__Recorded data__
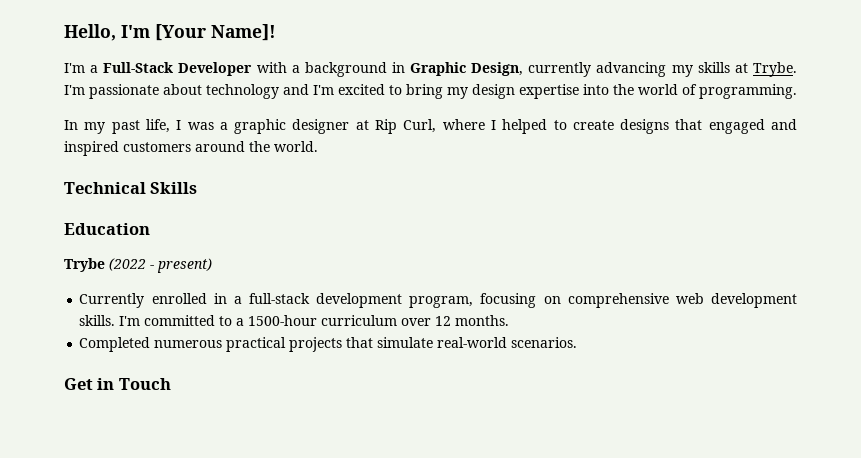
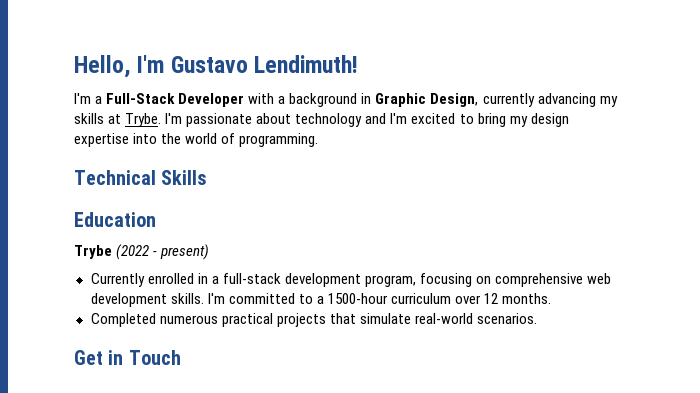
- Hello, I'm [Your Name]!
+ Hello, I'm Gustavo Lendimuth!
- In my past life, I was a graphic designer at Rip Curl, where I helped to create designs that engaged and inspired customers around the world.

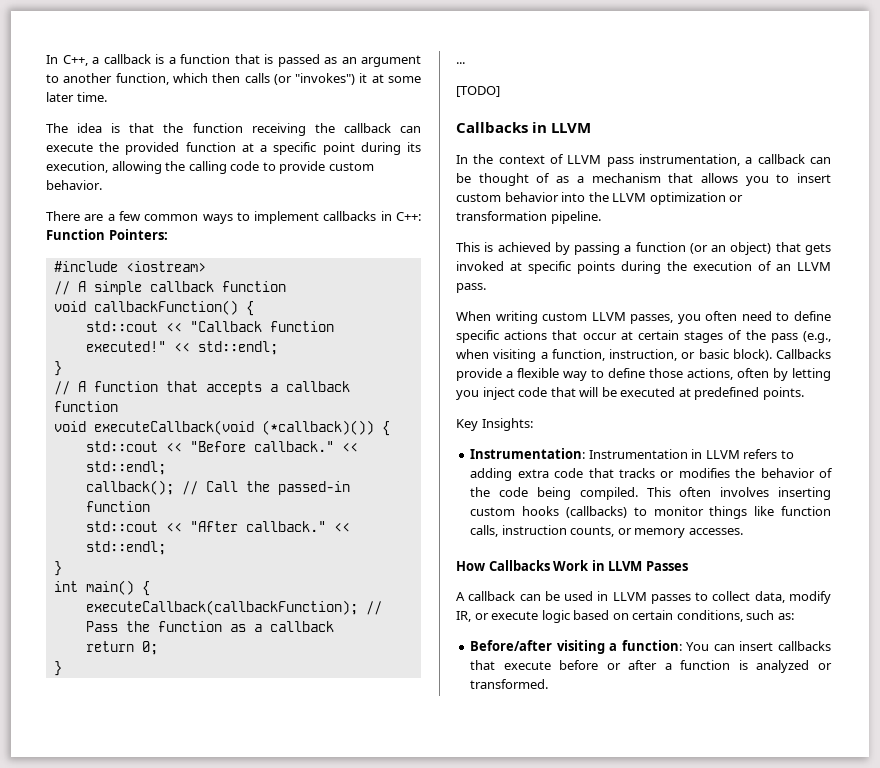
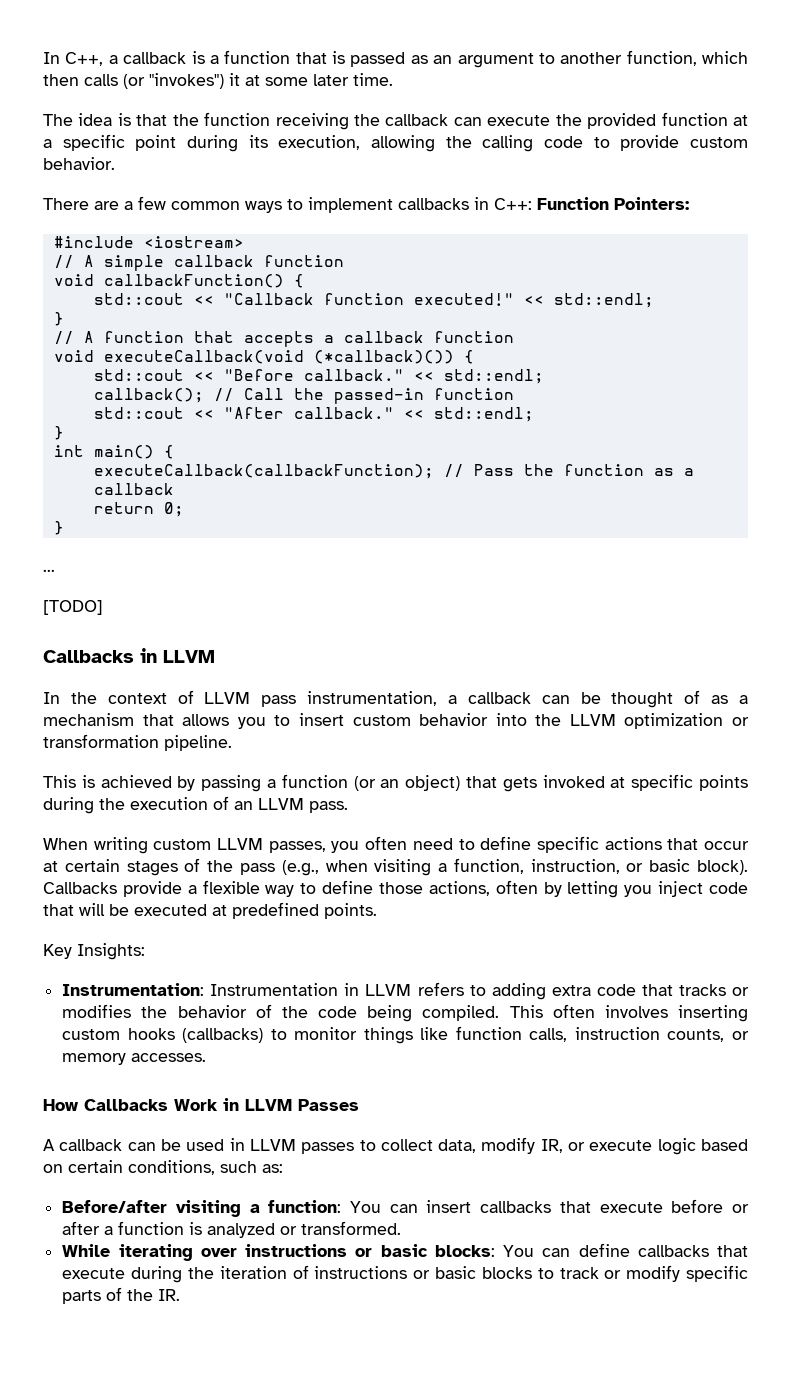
+ While iterating over instructions or basic blocks: You can define callbacks that execute during the iteration of instructions or basic blocks to track or modify specific parts of the IR.

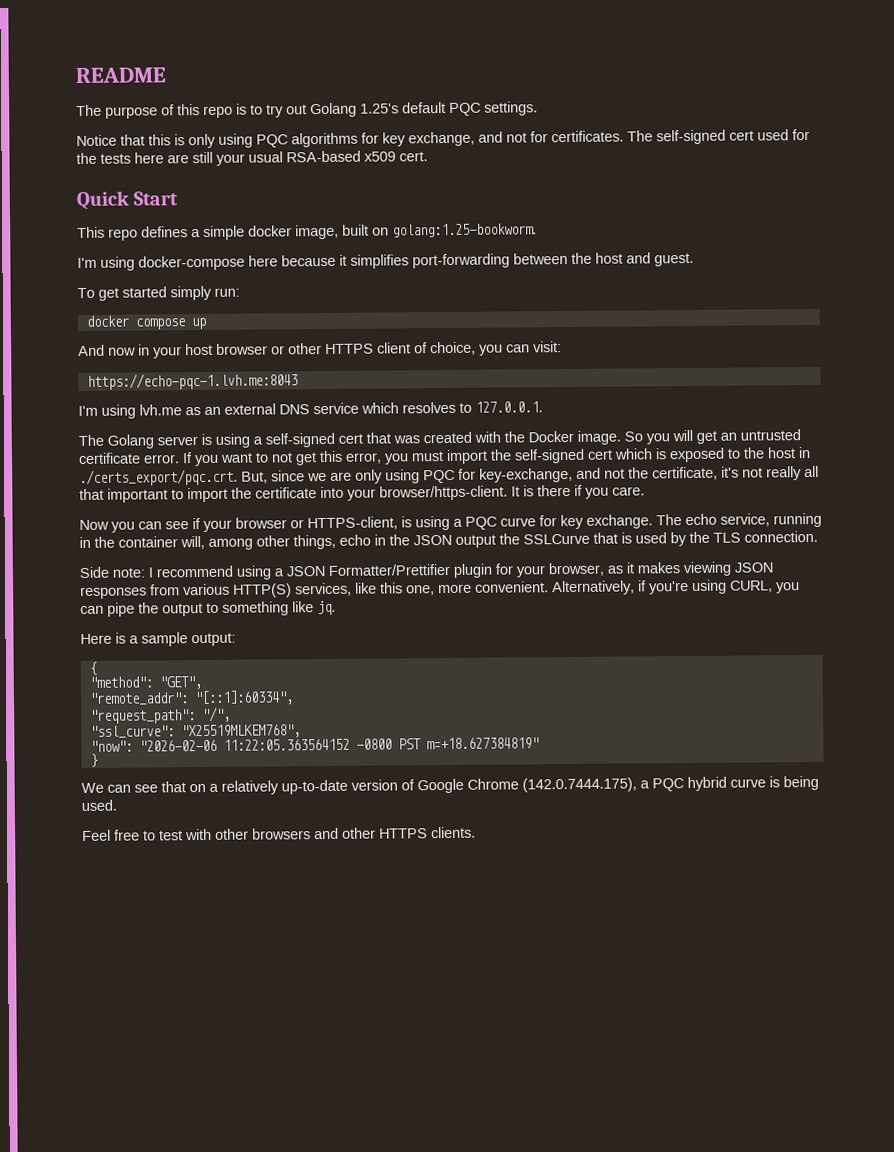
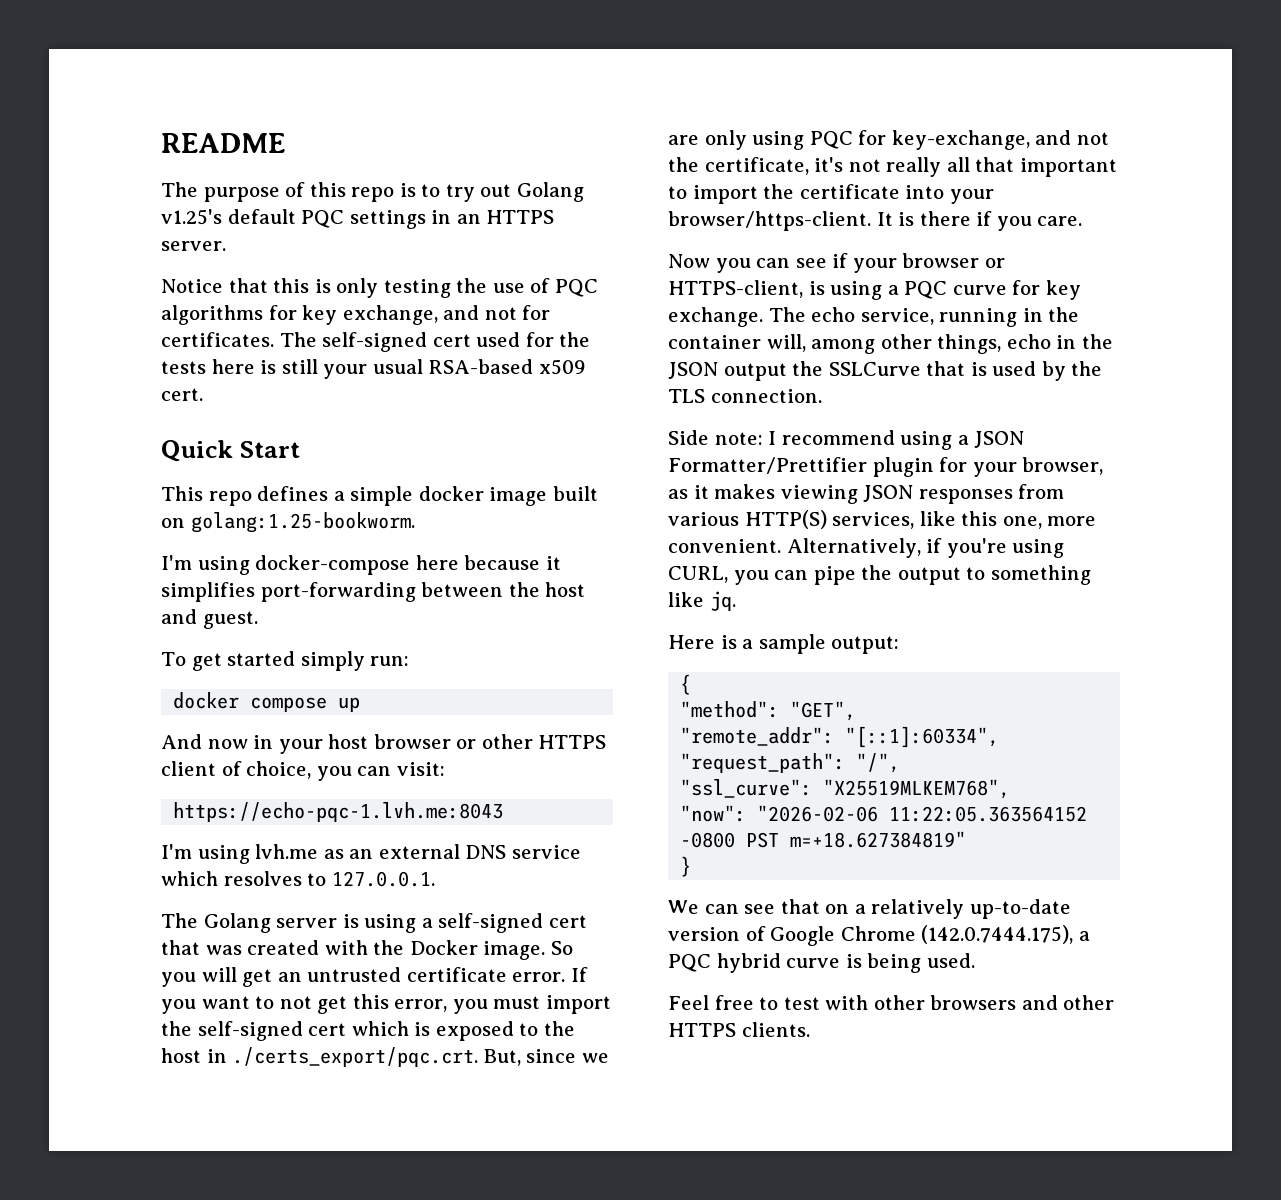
- The purpose of this repo is to try out Golang 1.25's default PQC settings.
+ The purpose of this repo is to try out Golang v1.25's default PQC settings in an HTTPS server.
- Notice that this is only using PQC algorithms for key exchange, and not for certificates.
+ Notice that this is only testing the use of PQC algorithms for key exchange, and not for certificates.
- The self-signed cert used for the tests here are still your usual RSA-based x509 cert.
+ The self-signed cert used for the tests here is still your usual RSA-based x509 cert.
- This repo defines a simple docker image, built on golang:1.25-bookworm.
+ This repo defines a simple docker image built on golang:1.25-bookworm.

__Try it__
Look back at the entries above and repeat, unchanged, every line from the line holding "an HTTPS server." through the line holding "- Notice that".

__Finished exercise__
+ The purpose of this repo is to try out Golang v1.25's default PQC settings in an HTTPS server.
- Notice that this is only using PQC algorithms for key exchange, and not for certificates.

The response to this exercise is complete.